This year has brought unprecedented challenges as the world copes with the COVID-19 pandemic; however, 2020 has also been a record-breaking year for extreme weather events: devastating wildfires, an especially active hurricane season, blackout-inducing heatwaves, a historic spate of tornadoes, a “firenado” and a 500-year flood.
The U.S. recently hit its 10th billion-dollar weather disaster of the year earlier than ever before and the hurricane season is on pace to become among the worst in recorded history—Tropical Storm Kyle recently became the earliest “K”-named storm ever to form in the Atlantic Ocean.
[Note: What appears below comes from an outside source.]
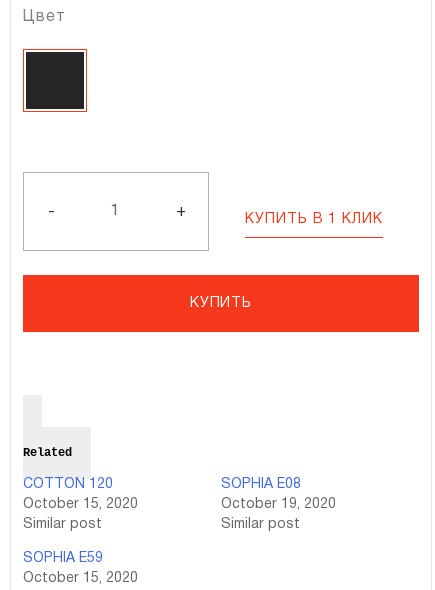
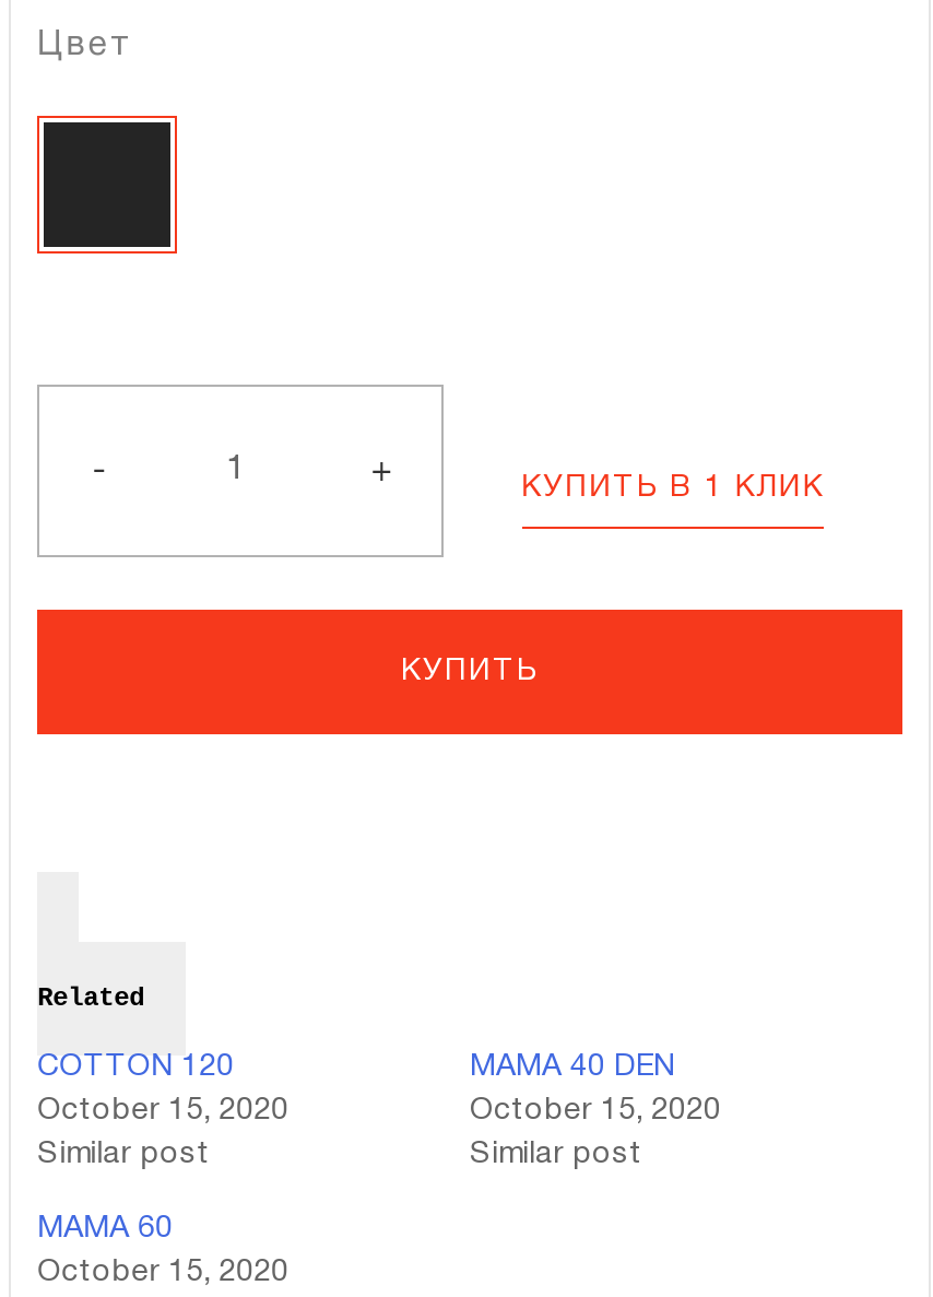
[221,478,301,491] SOPHIA E08 -> [470,1053,675,1082] MAMA 40 DEN
[221,498,336,511] October 19, 2020 -> [470,1097,721,1125] October 15, 2020
[23,552,103,565] SOPHIA E59 -> [37,1215,173,1243] MAMA 60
On August 10, a powerful derecho storm flipped vehicles and caused widespread property damage when it ripped through several Midwestern states. Tropical Storm Isaias hit Northeast and Atlantic states in early August and caused $20 million in damage. In the West, ongoing wildfires have so far scorched more than 190,000 acres in California, Colorado and Oregon.
California is also contending with rolling blackouts due to the worst heat wave in 70 years, leaving millions of residents in the dark. On August 18, California Governor Gavin Newsom declared a state of emergency in response to wildfires.
The recent wave of severe weather comes as people in the U.S. and around the world struggle with the economic and public health fallout from the COVID-19 pandemic.
“This year truly has been a perfect storm of events,” said Anthony Kobets, Broker, Burns & Wilcox, Overland Park, Kansas. “Everything is hitting at once, from the pandemic to natural disasters. This year we’re seeing more weather events earlier in the year than we are traditionally used to seeing.”
Fueled by climate change, the uptick in severe weather puts homeowners and businesses at risk for substantial losses if their properties are not adequately covered by Homeowners and Dwelling Insurance, Commercial Property Insurance, Flood Insurance and other policy types.
“These events are a continuation of what the industry has been experiencing over the last several years,” said Bill Gatewood, Corporate Senior Vice President, National Personal Insurance Practice Leader, Burns & Wilcox, Detroit/Farmington Hills, Michigan. “You really have to make sure that you have the right coverages and proper limits, because the worst thing that can happen is finding out you have an unfunded insurance loss or you have to pay out of your own pocket.”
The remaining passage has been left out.